▸ Work instruction:
In the listing below, find each line containing "지닙니다" and report it.

[[ Record set open ]]

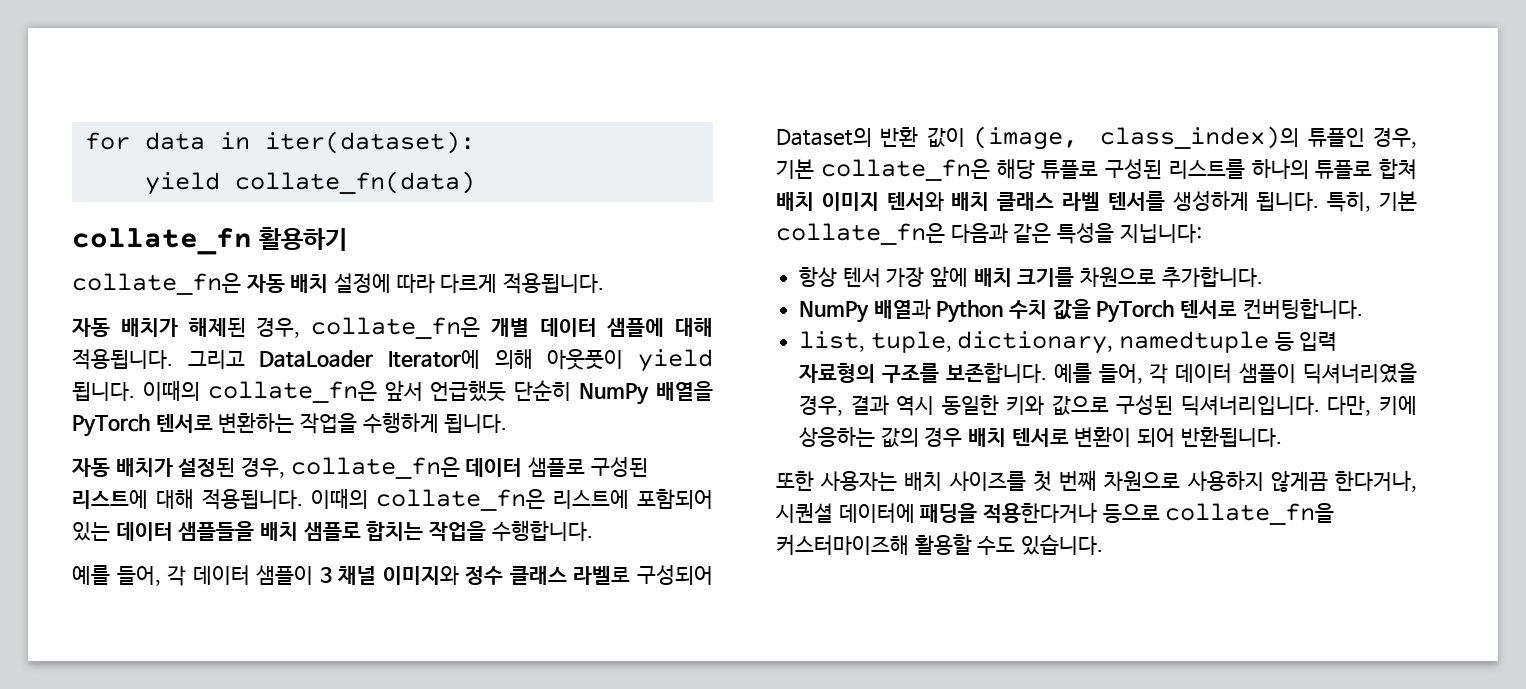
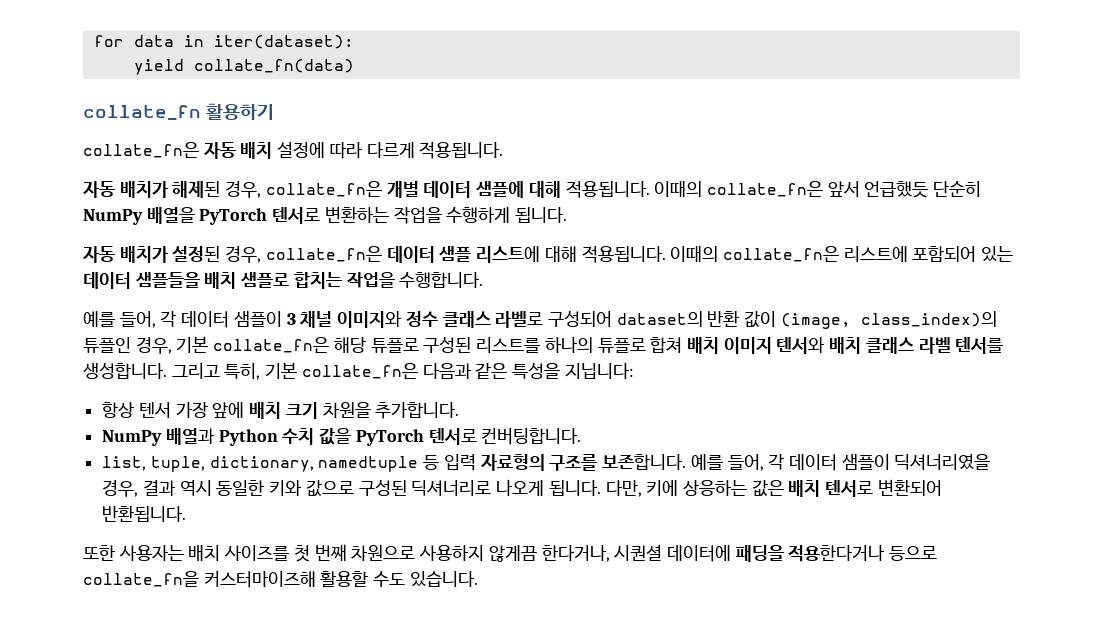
- 그리고 DataLoader Iterator에 의해 아웃풋이 yield 됩니다.
- 자동 배치가 설정된 경우, collate_fn은 데이터 샘플로 구성된 리스트에 대해 적용됩니다.
+ 자동 배치가 설정된 경우, collate_fn은 데이터 샘플 리스트에 대해 적용됩니다.
- 예를 들어, 각 데이터 샘플이 3 채널 이미지와 정수 클래스 라벨로 구성되어 Dataset의 반환 값이 (image, class_index)의 튜플인 경우, 기본 collate_fn은 해당 튜플로 구성된 리스트를 하나의 튜플로 합쳐 배치 이미지 텐서와 배치 클래스 라벨 텐서를 생성하게 됩니다. 특히, 기본 collate_fn은 다음과 같은 특성을 지닙니다:
+ 예를 들어, 각 데이터 샘플이 3 채널 이미지와 정수 클래스 라벨로 구성되어 dataset의 반환 값이 (image, class_index)의 튜플인 경우, 기본 collate_fn은 해당 튜플로 구성된 리스트를 하나의 튜플로 합쳐 배치 이미지 텐서와 배치 클래스 라벨 텐서를 생성합니다. 그리고 특히, 기본 collate_fn은 다음과 같은 특성을 지닙니다:
- 항상 텐서 가장 앞에 배치 크기를 차원으로 추가합니다.
+ 항상 텐서 가장 앞에 배치 크기 차원을 추가합니다.
- 예를 들어, 각 데이터 샘플이 딕셔너리였을 경우, 결과 역시 동일한 키와 값으로 구성된 딕셔너리입니다. 다만, 키에 상응하는 값의 경우 배치 텐서로 변환이 되어 반환됩니다.
+ 예를 들어, 각 데이터 샘플이 딕셔너리였을 경우, 결과 역시 동일한 키와 값으로 구성된 딕셔너리로 나오게 됩니다. 다만, 키에 상응하는 값은 배치 텐서로 변환되어 반환됩니다.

[[ Record set closed ]]

▸ Task solution:
- 예를 들어, 각 데이터 샘플이 3 채널 이미지와 정수 클래스 라벨로 구성되어 Dataset의 반환 값이 (image, class_index)의 튜플인 경우, 기본 collate_fn은 해당 튜플로 구성된 리스트를 하나의 튜플로 합쳐 배치 이미지 텐서와 배치 클래스 라벨 텐서를 생성하게 됩니다. 특히, 기본 collate_fn은 다음과 같은 특성을 지닙니다:
+ 예를 들어, 각 데이터 샘플이 3 채널 이미지와 정수 클래스 라벨로 구성되어 dataset의 반환 값이 (image, class_index)의 튜플인 경우, 기본 collate_fn은 해당 튜플로 구성된 리스트를 하나의 튜플로 합쳐 배치 이미지 텐서와 배치 클래스 라벨 텐서를 생성합니다. 그리고 특히, 기본 collate_fn은 다음과 같은 특성을 지닙니다:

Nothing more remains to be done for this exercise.